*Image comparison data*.
+ + + +
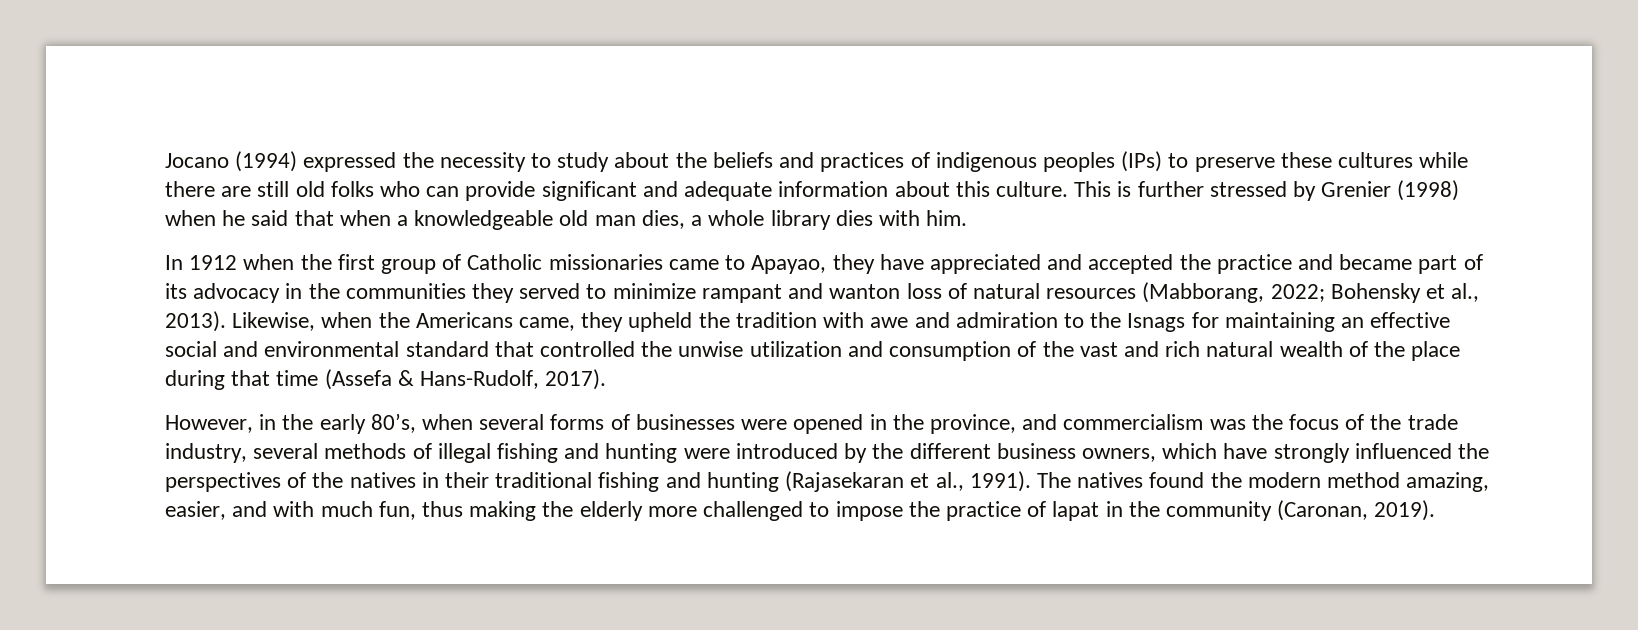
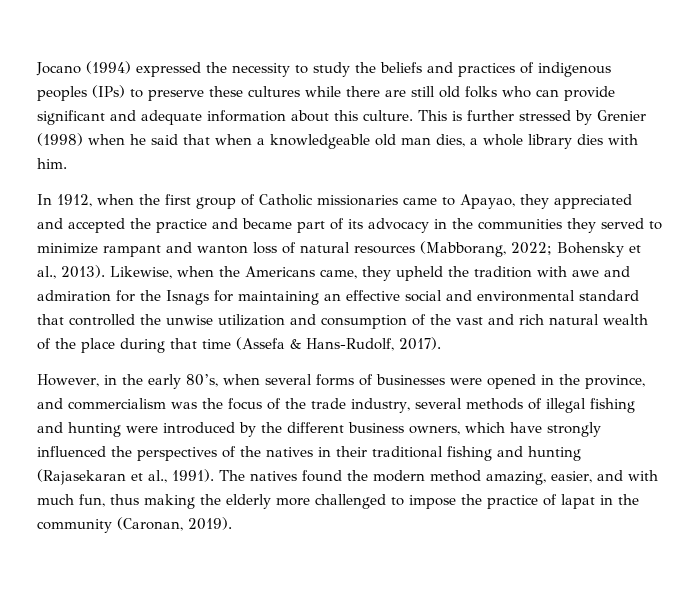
- Jocano (1994) expressed the necessity to study about the beliefs and practices of indigenous peoples (IPs) to preserve these cultures while there are still old folks who can provide significant and adequate information about this culture.
+ Jocano (1994) expressed the necessity to study the beliefs and practices of indigenous peoples (IPs) to preserve these cultures while there are still old folks who can provide significant and adequate information about this culture.
- In 1912 when the first group of Catholic missionaries came to Apayao, they have appreciated and accepted the practice and became part of its advocacy in the communities they served to minimize rampant and wanton loss of natural resources (Mabborang, 2022; Bohensky et al., 2013).
+ In 1912, when the first group of Catholic missionaries came to Apayao, they appreciated and accepted the practice and became part of its advocacy in the communities they served to minimize rampant and wanton loss of natural resources (Mabborang, 2022; Bohensky et al., 2013).
- Likewise, when the Americans came, they upheld the tradition with awe and admiration to the Isnags for maintaining an effective social and environmental standard that controlled the unwise utilization and consumption of the vast and rich natural wealth of the place during that time (Assefa & Hans-Rudolf, 2017).
+ Likewise, when the Americans came, they upheld the tradition with awe and admiration for the Isnags for maintaining an effective social and environmental standard that controlled the unwise utilization and consumption of the vast and rich natural wealth of the place during that time (Assefa & Hans-Rudolf, 2017).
+ + + +
*Exercise details*.
Only one number is needed: please count the lines of the entries above in which the string "first" occurs.

*Output for this task*.
2